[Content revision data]

═══

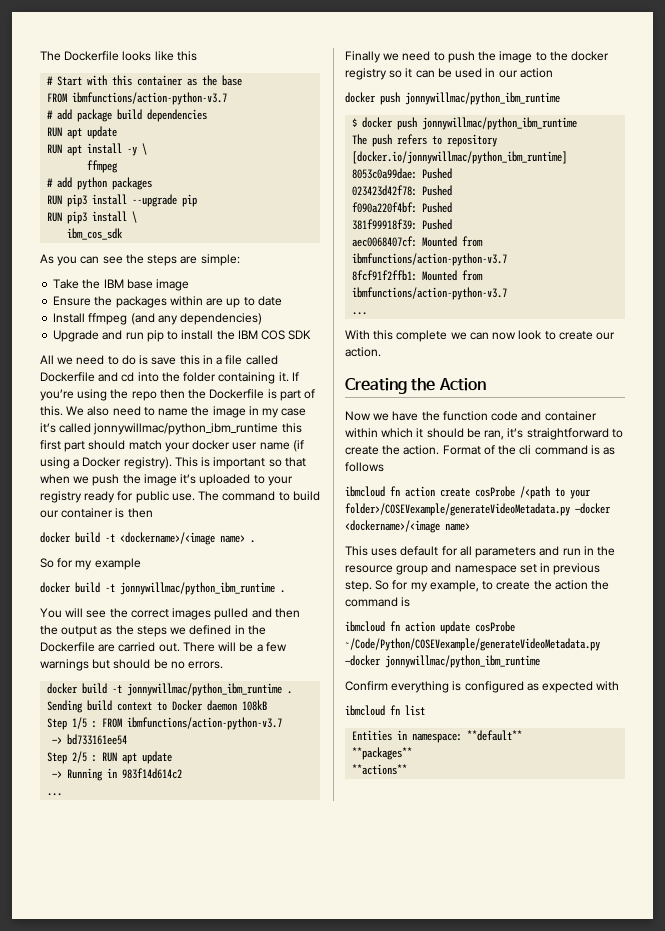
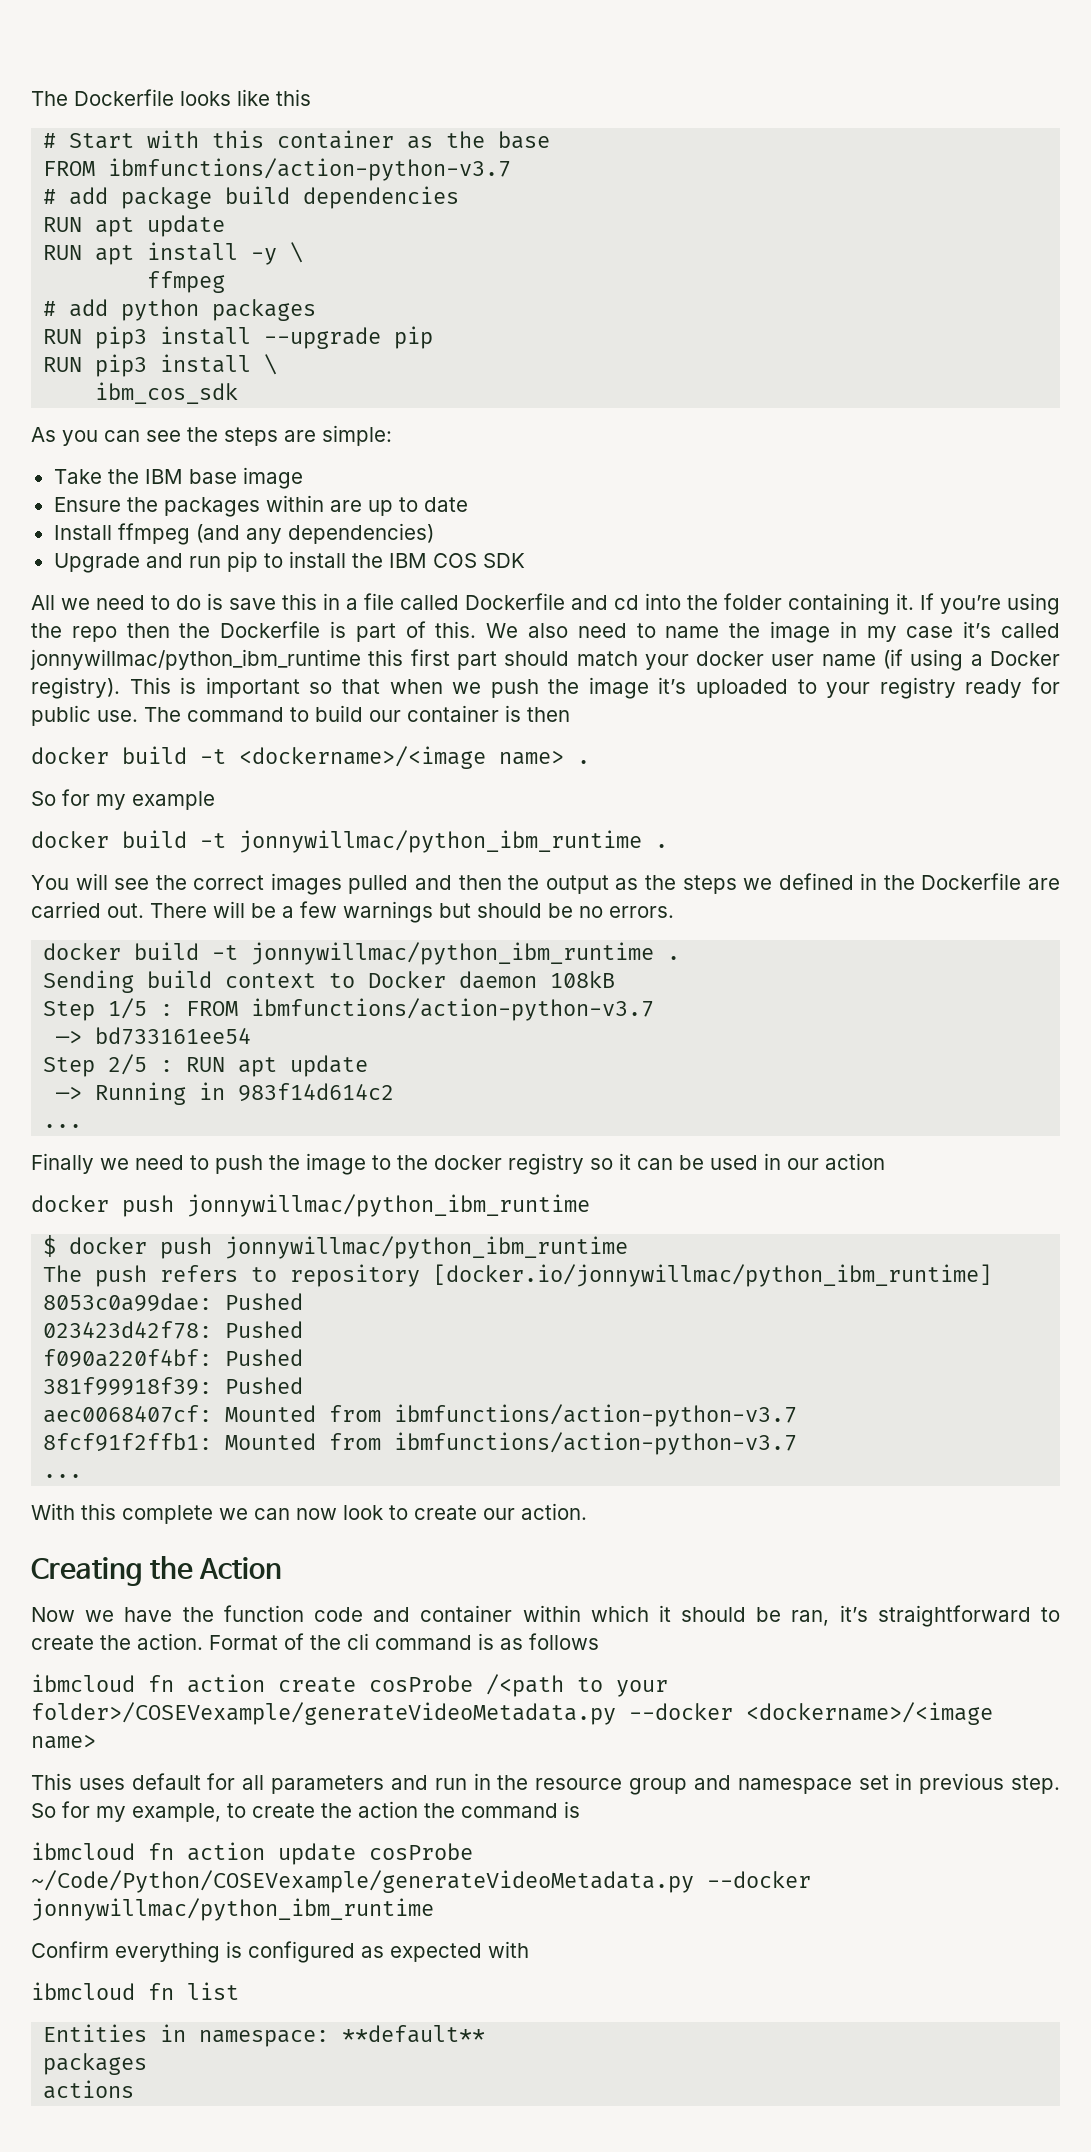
[575,503,611,514] —docker -> [629,1703,733,1720] --docker
[345,655,381,666] —docker -> [707,1871,811,1888] --docker
[352,747,413,760] [352,764,408,775] **packages** // **actions** -> [43,2053,148,2075] [43,2080,135,2099] packages // actions

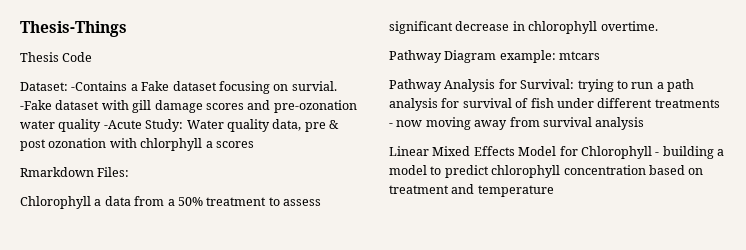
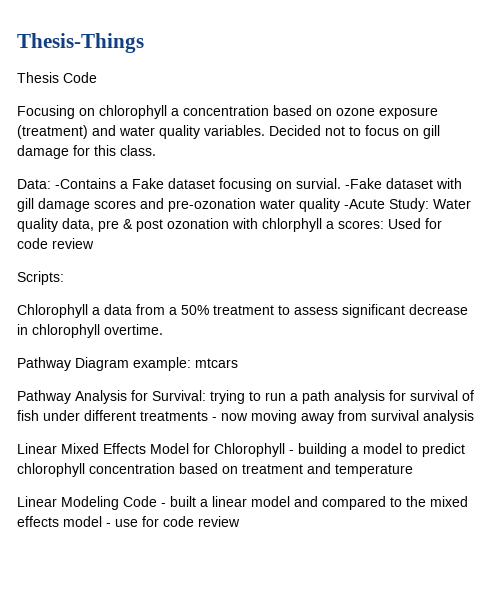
[20,82,68,91] Dataset: -> [17,105,438,119] [17,125,440,139] [17,145,156,159] [17,179,51,189] Focusing on chlorophyll a concentration based on ozone exposure (treatment) and water quality variables. Decided not to focus on gill damage for this class. // Data:
[215,141,254,148] [20,167,130,177] scores // Rmarkdown Files: -> [338,218,442,229] [17,238,94,249] [17,271,64,285] scores: Used for code review // Scripts:
(554, 191) none -> [17,496,468,510] [17,516,240,527] // Linear Modeling Code - built a linear model and compared to the mixed effects model - use for code review

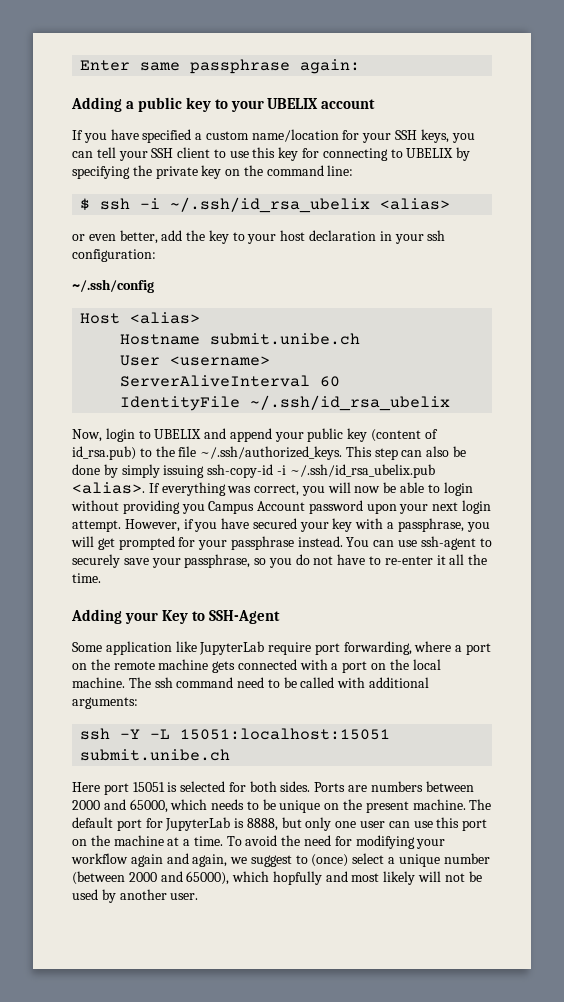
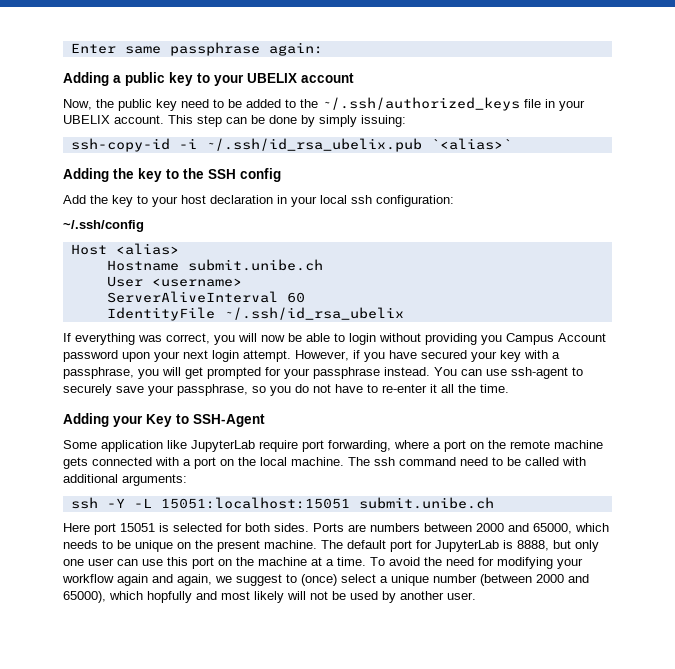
[72,129,475,143] [72,147,471,161] [72,165,354,179] [80,197,451,213] [72,230,183,244] If you have specified a custom name/location for your SSH keys, you can tell your SSH client to use this key for connecting to UBELIX by specifying the private key on the command line: // $ ssh -i ~/.ssh/id_rsa_ubelix <alias> // or even better, add -> [63,97,585,111] [63,115,406,127] [70,138,512,152] [63,168,281,182] [63,195,86,204] Now, the public key need to be added to the ~/.ssh/authorized_keys file in your UBELIX account. This step can be done by simply issuing: // ssh-copy-id -i ~/.ssh/id_rsa_ubelix.pub `<alias>` // Adding the key to the SSH config // Add
(424, 239) none -> [320,195,347,204] local
[72,428,438,442] [72,446,467,460] [72,464,435,478] [72,482,145,494] Now, login to UBELIX and append your public key (content of id_rsa.pub) to the file ~/.ssh/authorized_keys. This step can also be done by simply issuing ssh-copy-id -i ~/.ssh/id_rsa_ubelix.pub <alias>. -> (404, 313) none

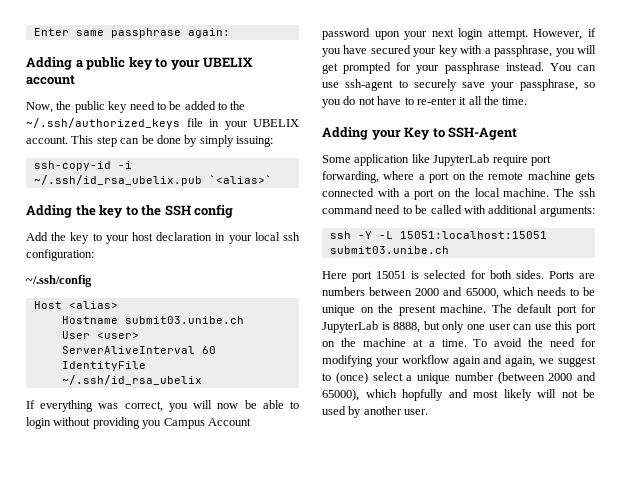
[187,259,323,271] submit.unibe.ch -> [124,316,244,324] submit03.unibe.ch
[151,278,242,287] <username> -> [96,332,139,339] <user>
[358,497,494,509] submit.unibe.ch -> [329,246,449,254] submit03.unibe.ch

═══

▶ What to do
Every line that holds the string "docker" must be copied from the records above.

▶ Worked solution
[575,503,611,514] —docker -> [629,1703,733,1720] --docker
[345,655,381,666] —docker -> [707,1871,811,1888] --docker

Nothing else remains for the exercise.